» **What the exercise asks**:
Below are entries. Copy exactly the lines running from the line that holds "Orologio quadrato in vetro Elefante" to the line that holds "total: 890.98 -> 1127.60", with both ends included.

» **Available data**:
----
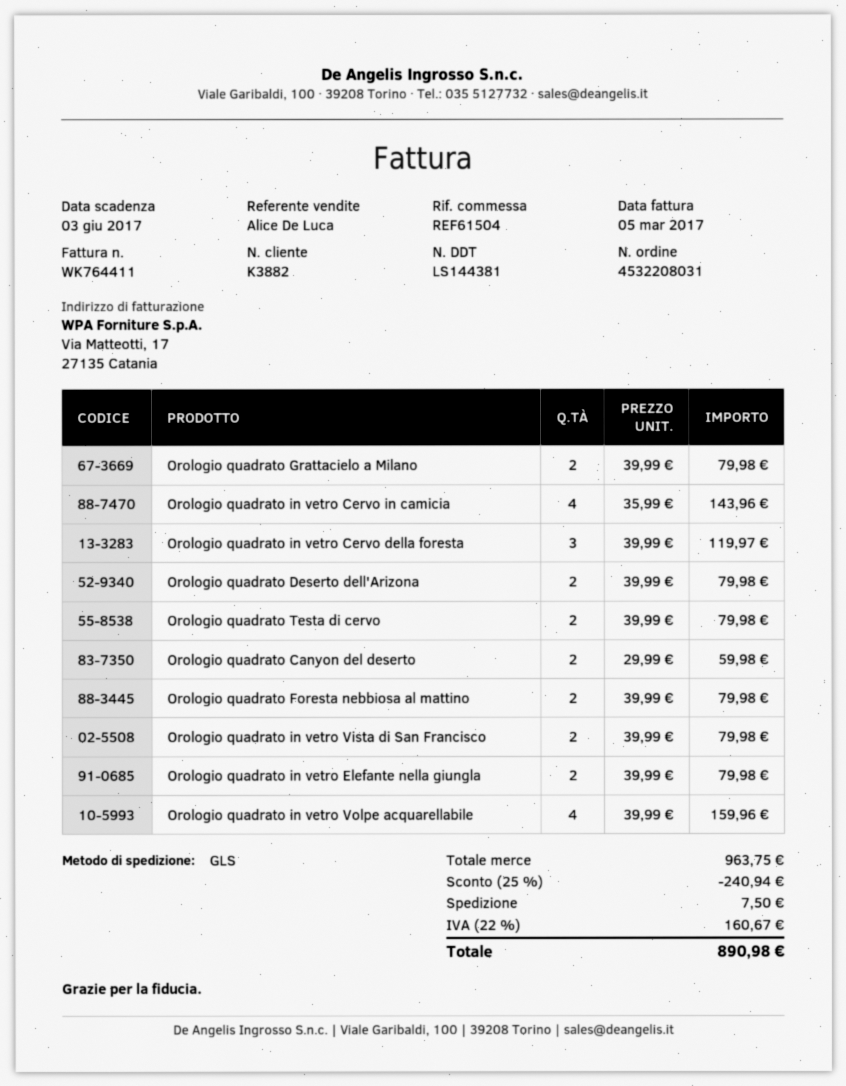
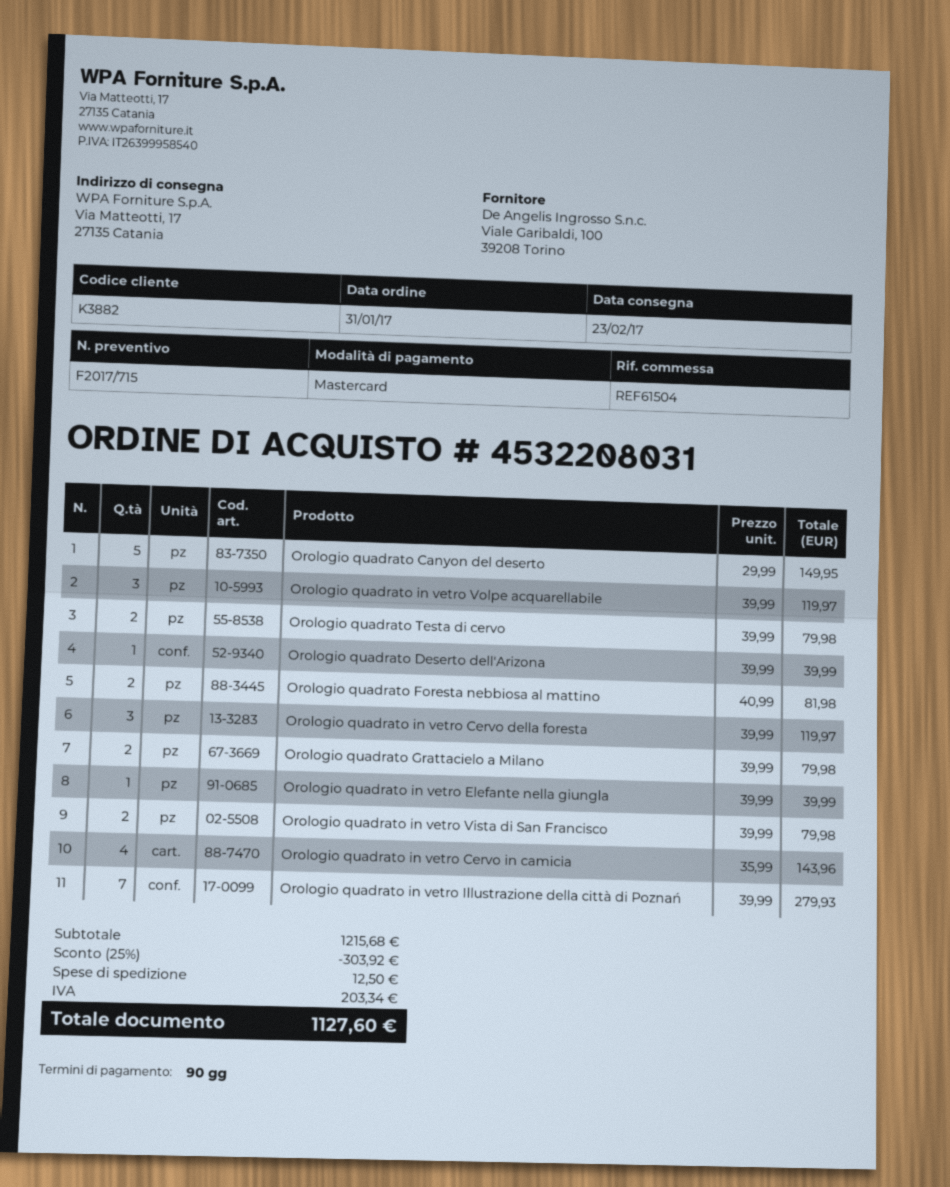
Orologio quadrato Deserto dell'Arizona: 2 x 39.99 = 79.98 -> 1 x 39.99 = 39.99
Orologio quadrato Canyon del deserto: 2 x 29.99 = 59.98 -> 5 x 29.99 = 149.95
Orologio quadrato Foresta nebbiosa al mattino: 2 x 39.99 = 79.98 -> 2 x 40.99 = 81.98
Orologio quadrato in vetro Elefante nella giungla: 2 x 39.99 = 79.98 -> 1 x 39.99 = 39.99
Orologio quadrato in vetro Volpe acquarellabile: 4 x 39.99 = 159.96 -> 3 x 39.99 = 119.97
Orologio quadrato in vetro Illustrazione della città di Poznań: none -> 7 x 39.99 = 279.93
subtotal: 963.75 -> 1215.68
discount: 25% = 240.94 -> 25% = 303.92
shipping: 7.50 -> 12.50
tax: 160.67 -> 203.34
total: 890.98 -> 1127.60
----
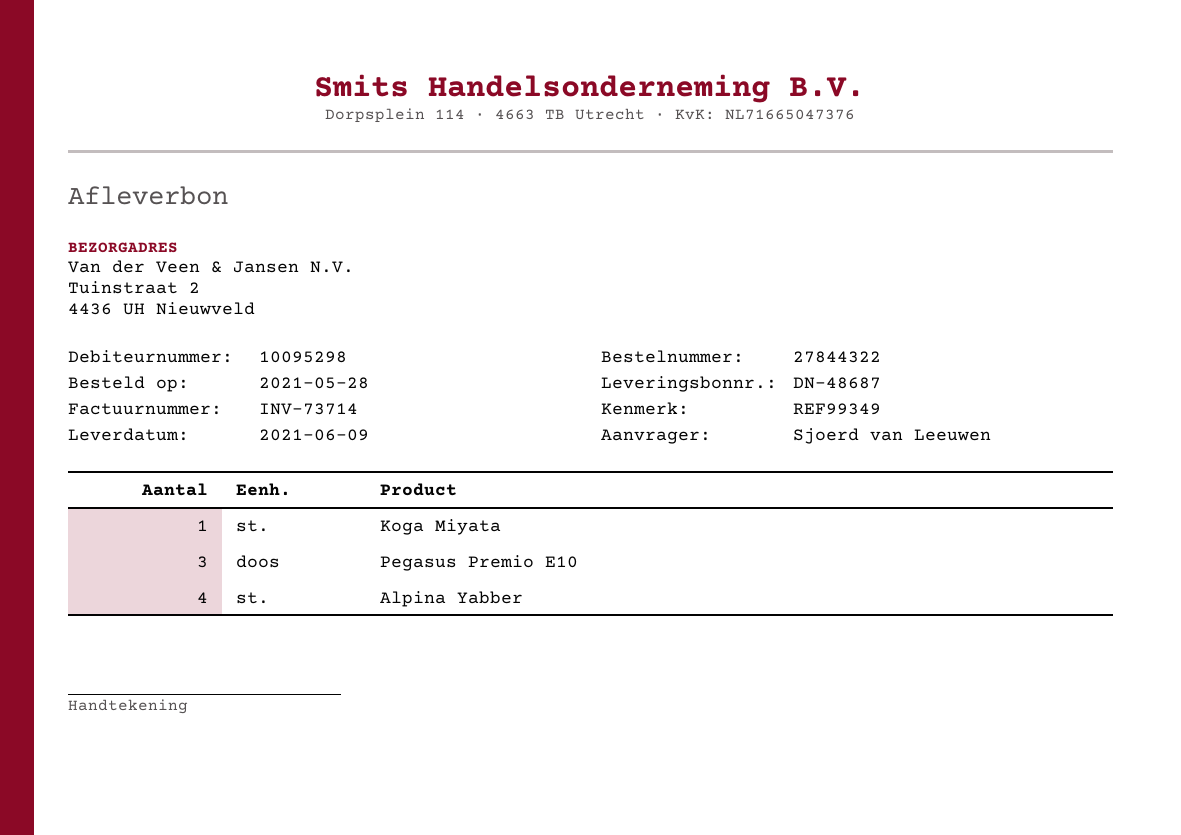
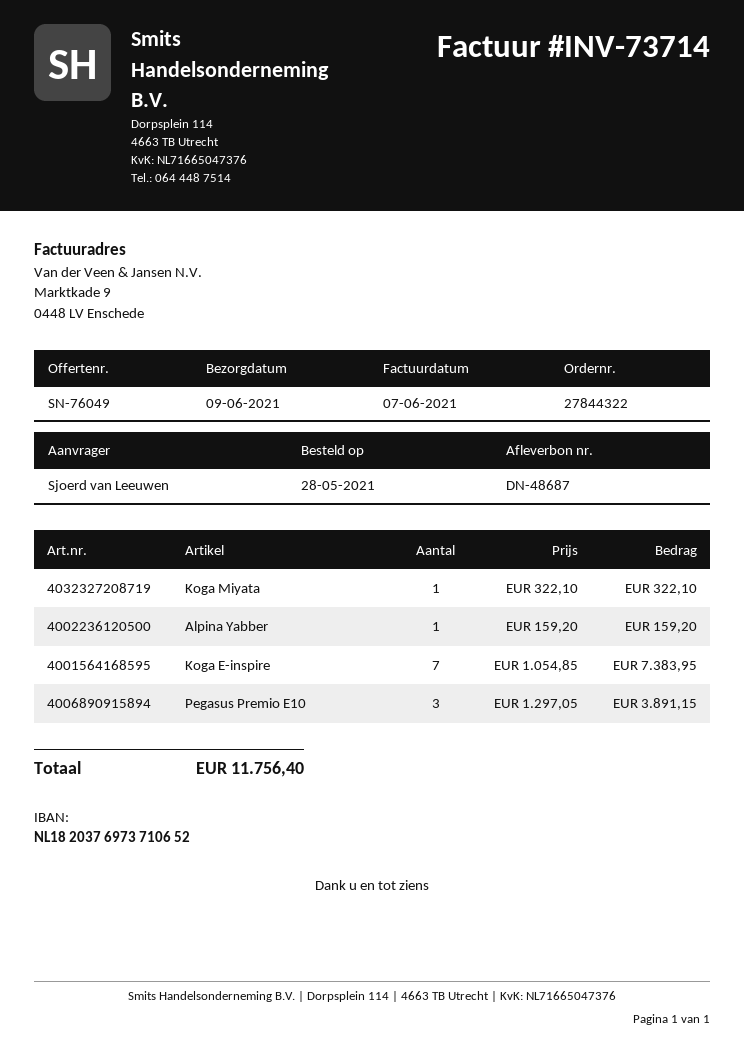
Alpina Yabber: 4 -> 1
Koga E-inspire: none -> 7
----
» **Task solution**:
Orologio quadrato in vetro Elefante nella giungla: 2 x 39.99 = 79.98 -> 1 x 39.99 = 39.99
Orologio quadrato in vetro Volpe acquarellabile: 4 x 39.99 = 159.96 -> 3 x 39.99 = 119.97
Orologio quadrato in vetro Illustrazione della città di Poznań: none -> 7 x 39.99 = 279.93
subtotal: 963.75 -> 1215.68
discount: 25% = 240.94 -> 25% = 303.92
shipping: 7.50 -> 12.50
tax: 160.67 -> 203.34
total: 890.98 -> 1127.60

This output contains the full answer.